The representative point is at y in Fig. 8 is maintained at a temperature of 10O ⁰ C maintained. Over 17, 1 kg / h of chlorine is obtained and over 18, 1.29 kg / h NO ₂ , if 1.03 kg / h of HCl is introduced into 1 over 11. The solution that emerges over 10 in an amount of 4.93 kg / h has the following composition:

ENT ₃ 25 g / kg

Mg (NO ₃ ), + Zn (NOs) _2. · ....- 525 g / kg

H ₂ O 450 g / kg

This solution is rectified in 3, and over 4 1.23 kg / h of nitric acid of 10 percent by weight are obtained, and 3.70 kg / h of a nitrate solution of 70 percent by weight, which is concentrated in 5, is withdrawn from the foot and then returned to 1 through 16 in the form of a nitrate solution of 790 g / kg in an amount of 3.28 kg / h will.

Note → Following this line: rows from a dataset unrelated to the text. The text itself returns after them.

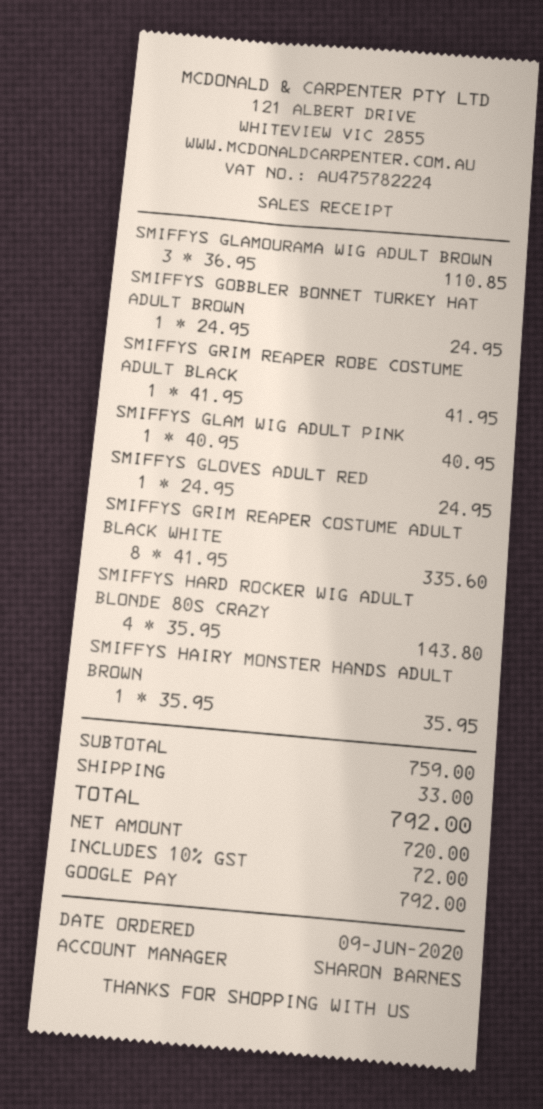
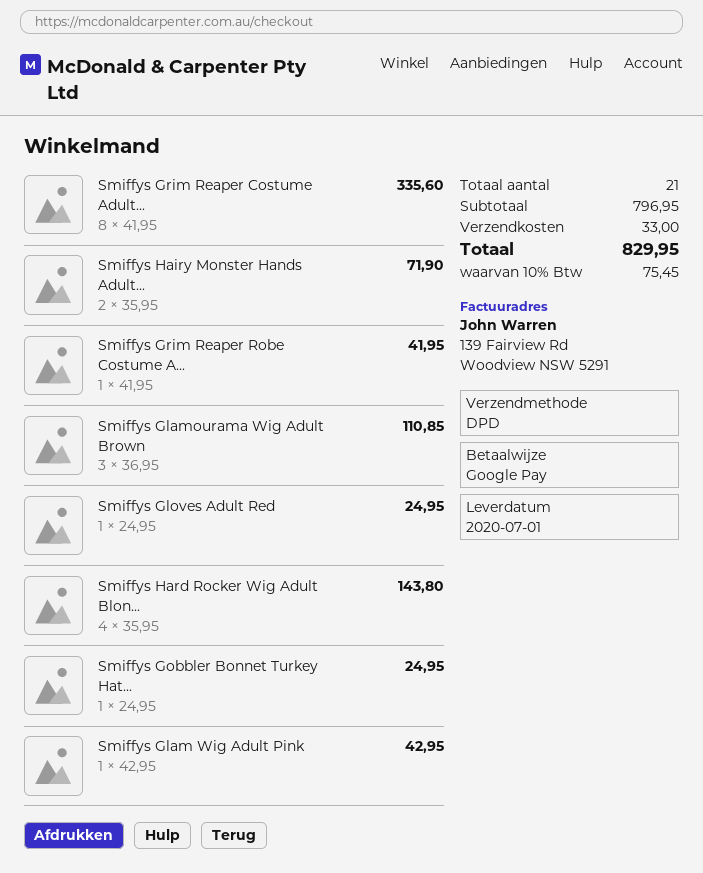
SMIFFYS GLAM WIG ADULT PINK: 1 x 40.95 = 40.95 -> 1 x 42.95 = 42.95
SMIFFYS HAIRY MONSTER HANDS ADULT BROWN: 1 x 35.95 = 35.95 -> 2 x 35.95 = 71.90
subtotal: 759.00 -> 796.95
tax: 10% = 72.00 -> 10% = 75.45
total: 792.00 -> 829.95

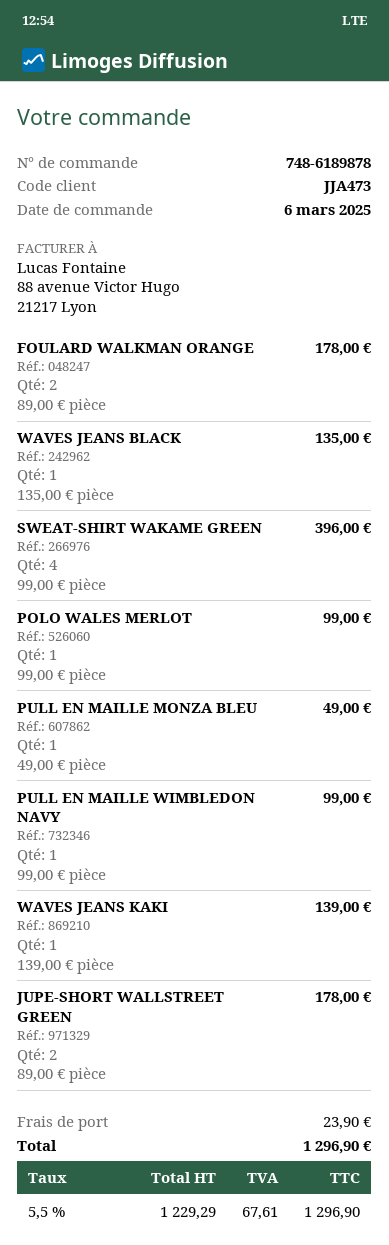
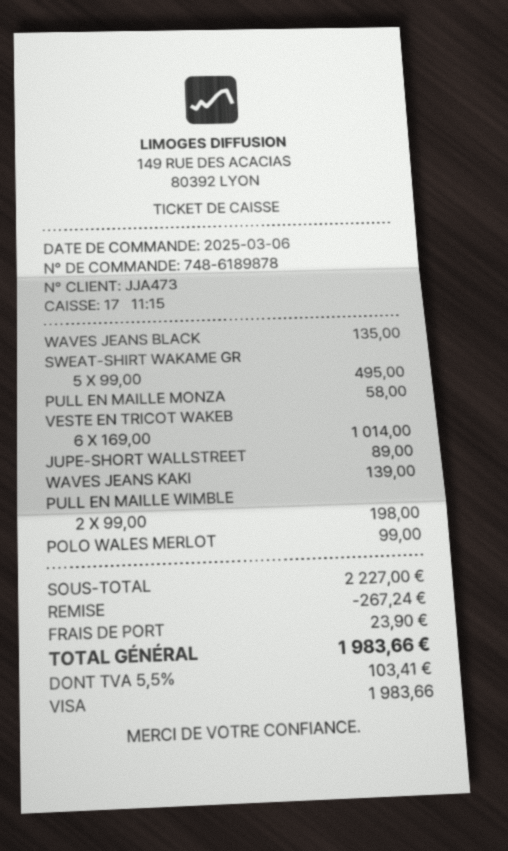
FOULARD WALKMAN ORANGE: 2 x 89.00 = 178.00 -> none
SWEAT-SHIRT WAKAME GREEN: 4 x 99.00 = 396.00 -> 5 x 99.00 = 495.00
PULL EN MAILLE MONZA BLEU: 1 x 49.00 = 49.00 -> 1 x 58.00 = 58.00
PULL EN MAILLE WIMBLEDON NAVY: 1 x 99.00 = 99.00 -> 2 x 99.00 = 198.00
JUPE-SHORT WALLSTREET GREEN: 2 x 89.00 = 178.00 -> 1 x 89.00 = 89.00
VESTE EN TRICOT WAKEB: none -> 6 x 169.00 = 1014.00
discount: none -> 267.24
tax: 5.5% = 67.61 -> 5.5% = 103.41
total: 1296.90 -> 1983.66

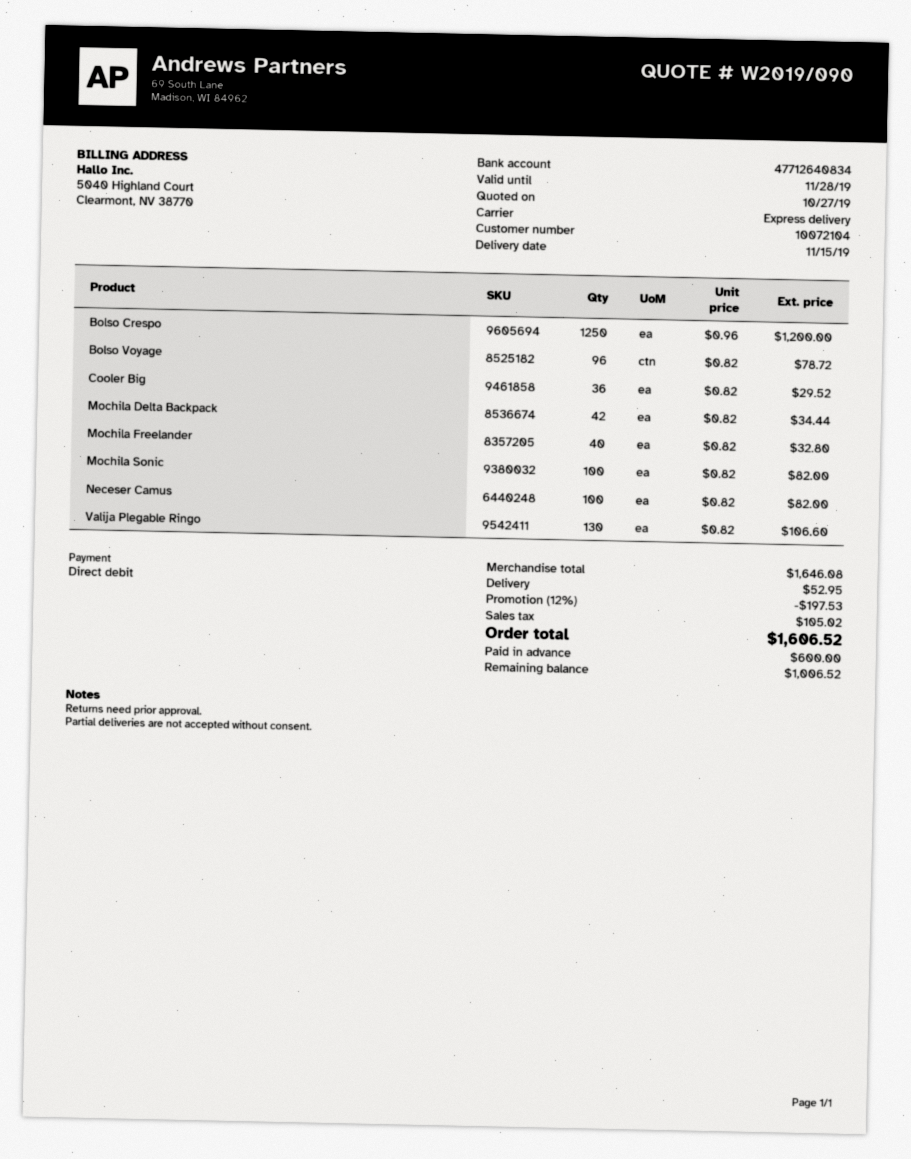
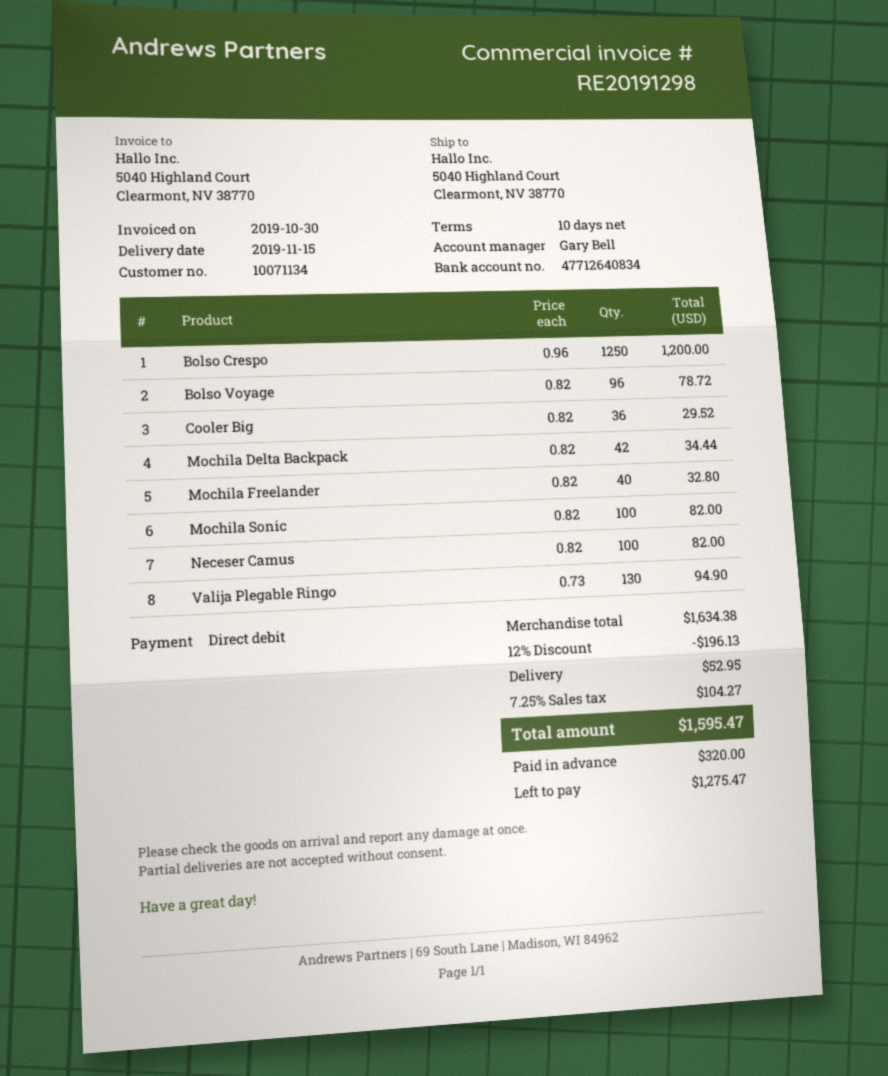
customer number: 10072104 -> 10071134
Valija Plegable Ringo: 130 x 0.82 = 106.60 -> 130 x 0.73 = 94.90
subtotal: 1646.08 -> 1634.38
discount: 12% = 197.53 -> 12% = 196.13
tax: 105.02 -> 104.27
total: 1606.52 -> 1595.47
deposit: 600.00 -> 320.00
balance: 1006.52 -> 1275.47

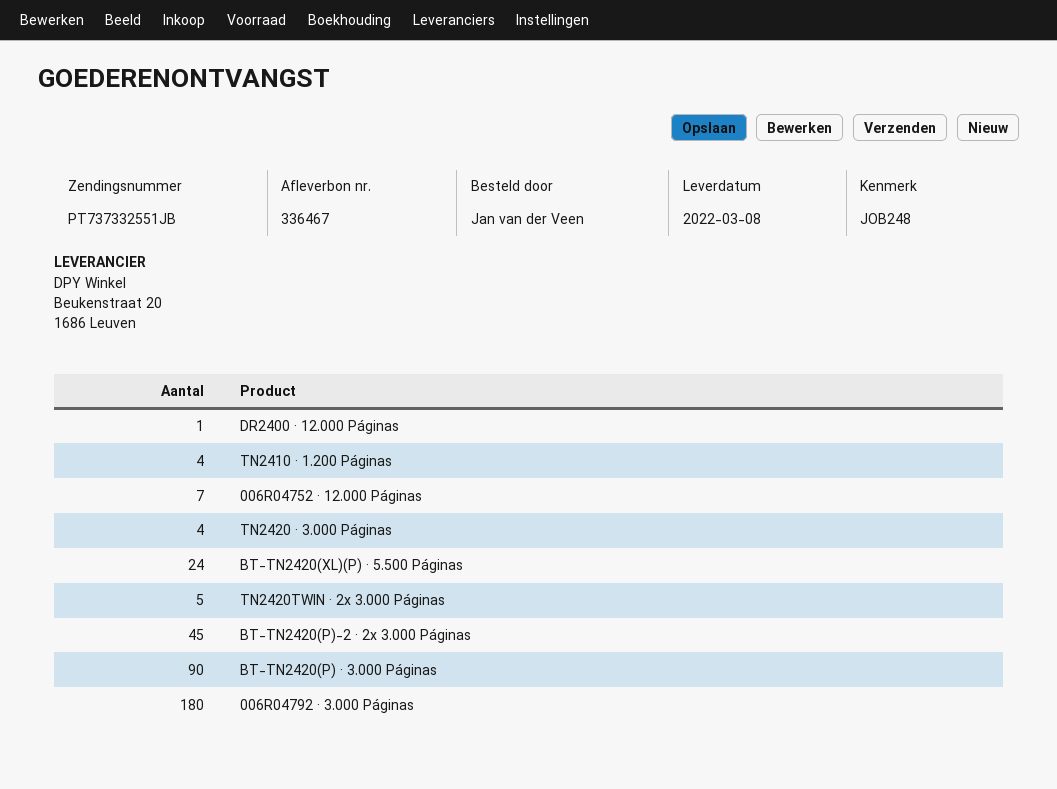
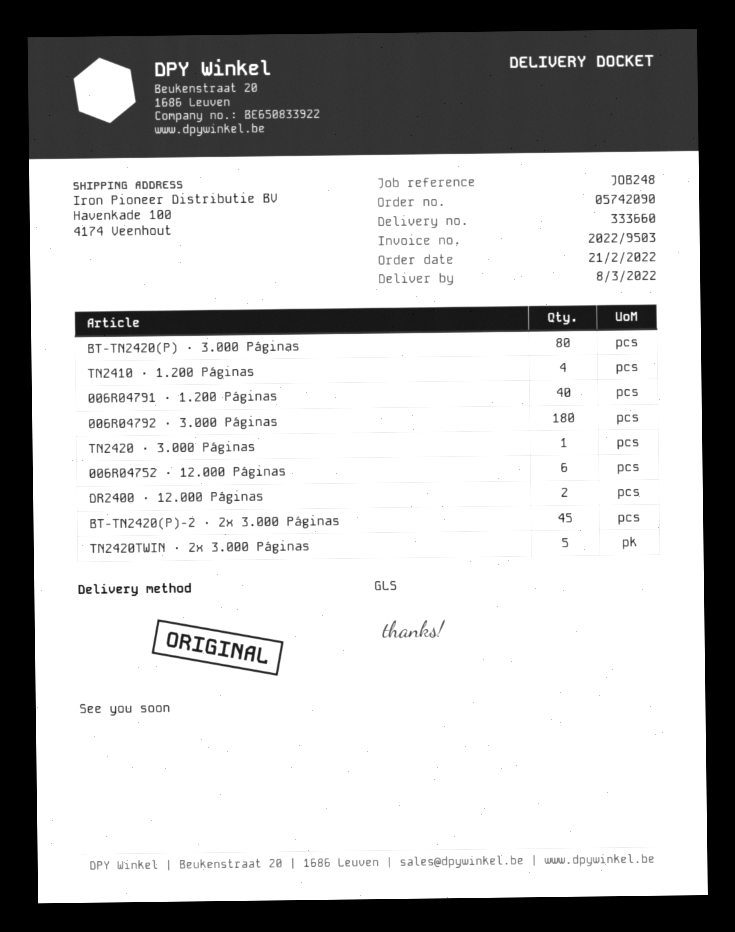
delivery note number: 336467 -> 333660
DR2400 · 12.000 Páginas: 1 -> 2
006R04752 · 12.000 Páginas: 7 -> 6
TN2420 · 3.000 Páginas: 4 -> 1
BT-TN2420(XL)(P) · 5.500 Páginas: 24 -> none
BT-TN2420(P) · 3.000 Páginas: 90 -> 80
006R04791 · 1.200 Páginas: none -> 40

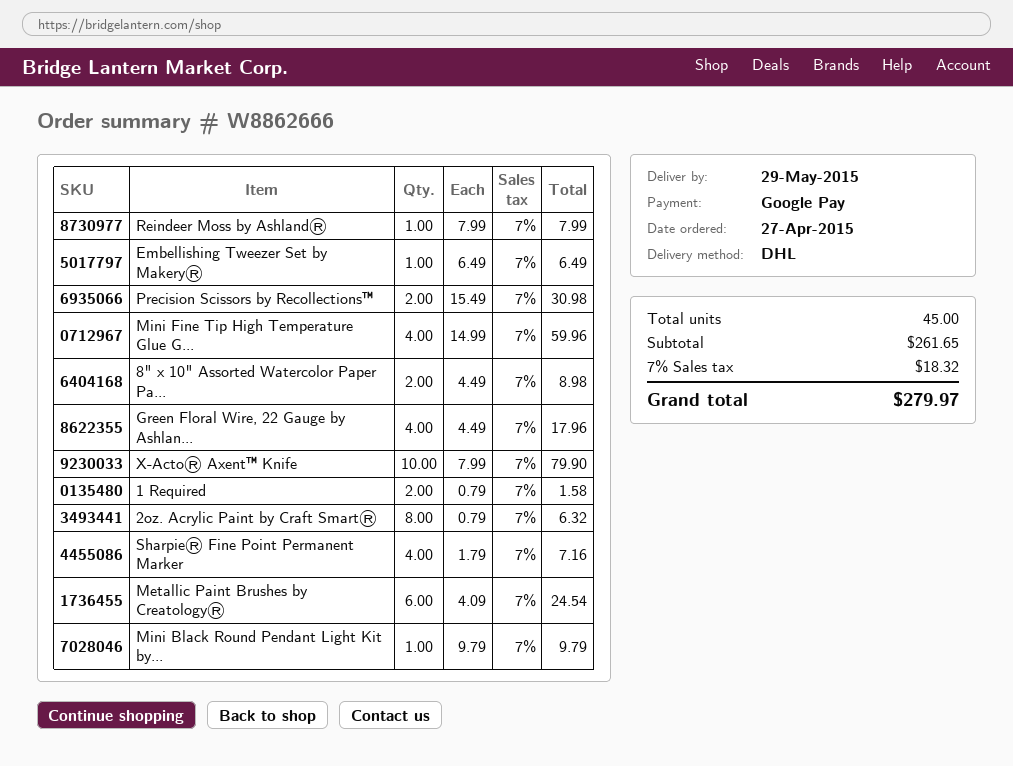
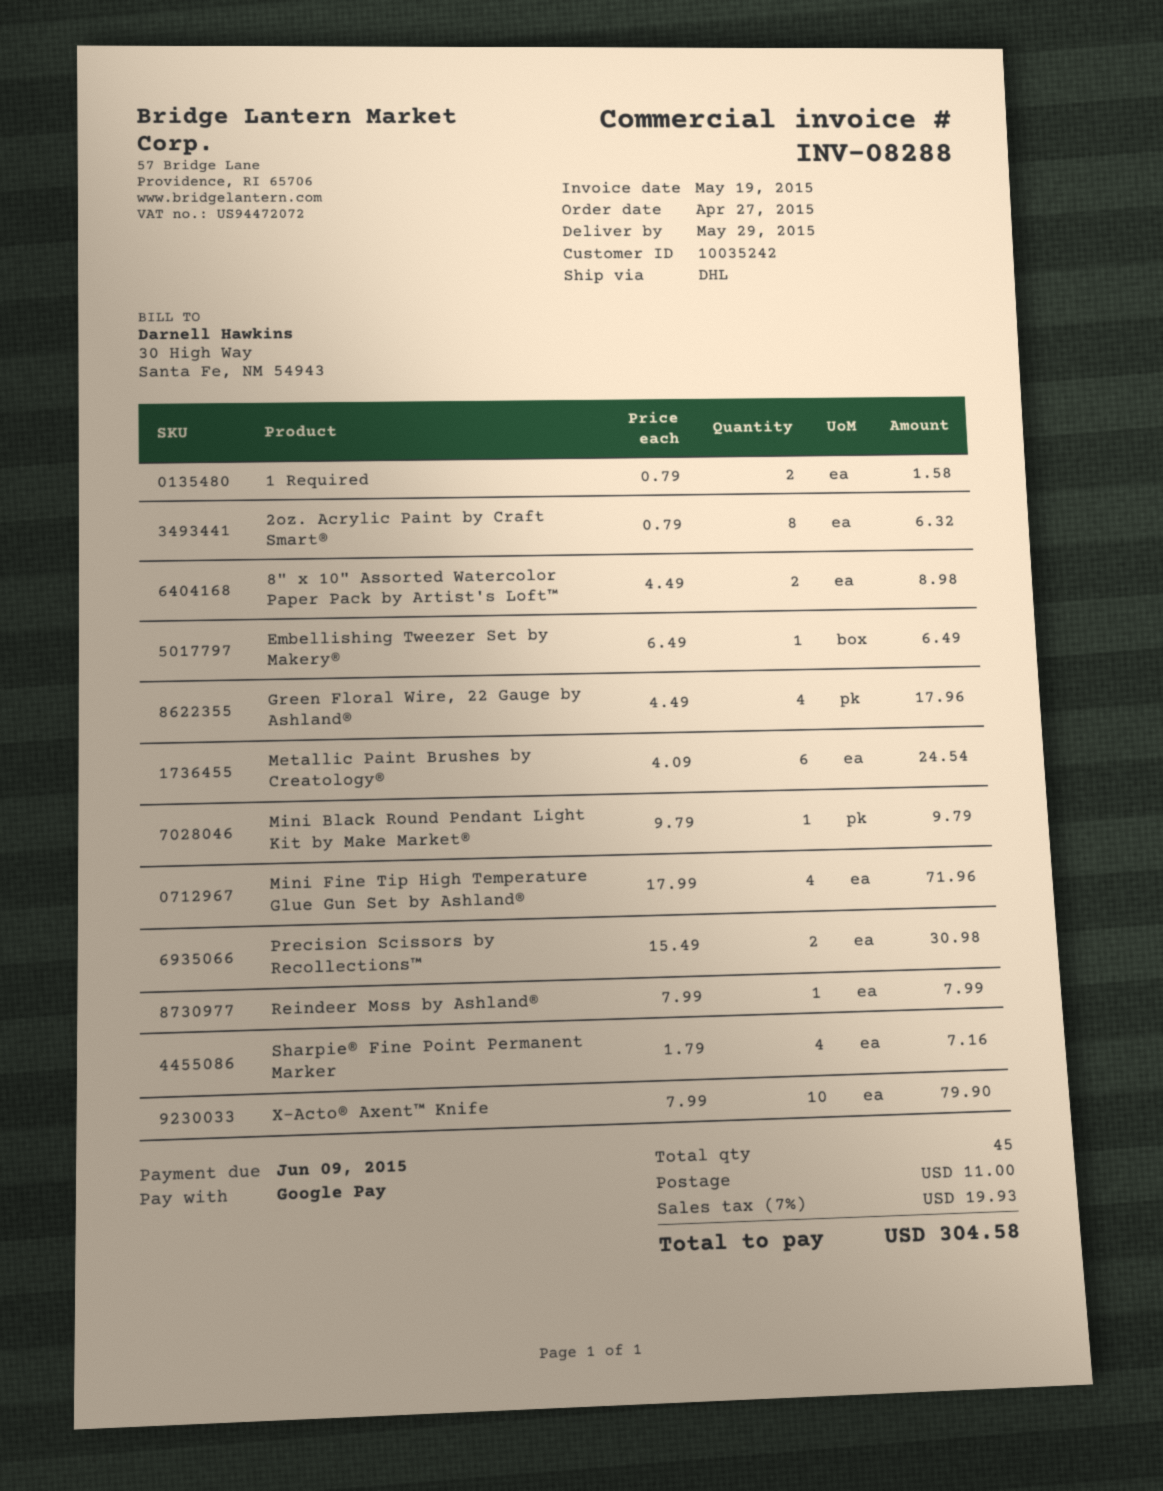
Mini Fine Tip High Temperature Glue G...: 4 x 14.99 = 59.96 -> 4 x 17.99 = 71.96
shipping: none -> 11.00
tax: 7% = 18.32 -> 7% = 19.93
total: 279.97 -> 304.58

In addition 9 sheets of drawings

Claims (1)

Claim: Continuous process for the production of chlorine without secondary formation of nitrosyl chloride by reacting one or more chlorine compounds from the group of hydrogen chloride, nitrosyl chloride and mixtures of chlorine and nitrosyl chloride, with an oxidizing solution containing nitric acid and metal nitrates in countercurrent, characterized in that the oxidation solution is obtained by mixing one Nitric acid solution of a concentration above 60 percent by weight, preferably 65 to 99 percent by weight, with an aqueous solution of one or more nitrates of metals from the group of magnesium, zinc, cadmium, iron, copper, aluminum, calcium, lithium, the concentration of which is close to saturation, is obtained, the temperature between 60 and 100 ° C, preferably between 75 and 90 ⁰ C, is maintained and the solution contains a sufficient amount of nitrate to the initial equilibrium of the solution with the vapors, which is at least 750 g HNO ₃ / kg contain, secure, also m precipitation is avoided and the amount of water present in the reaction medium remains constant below 500 g / kg.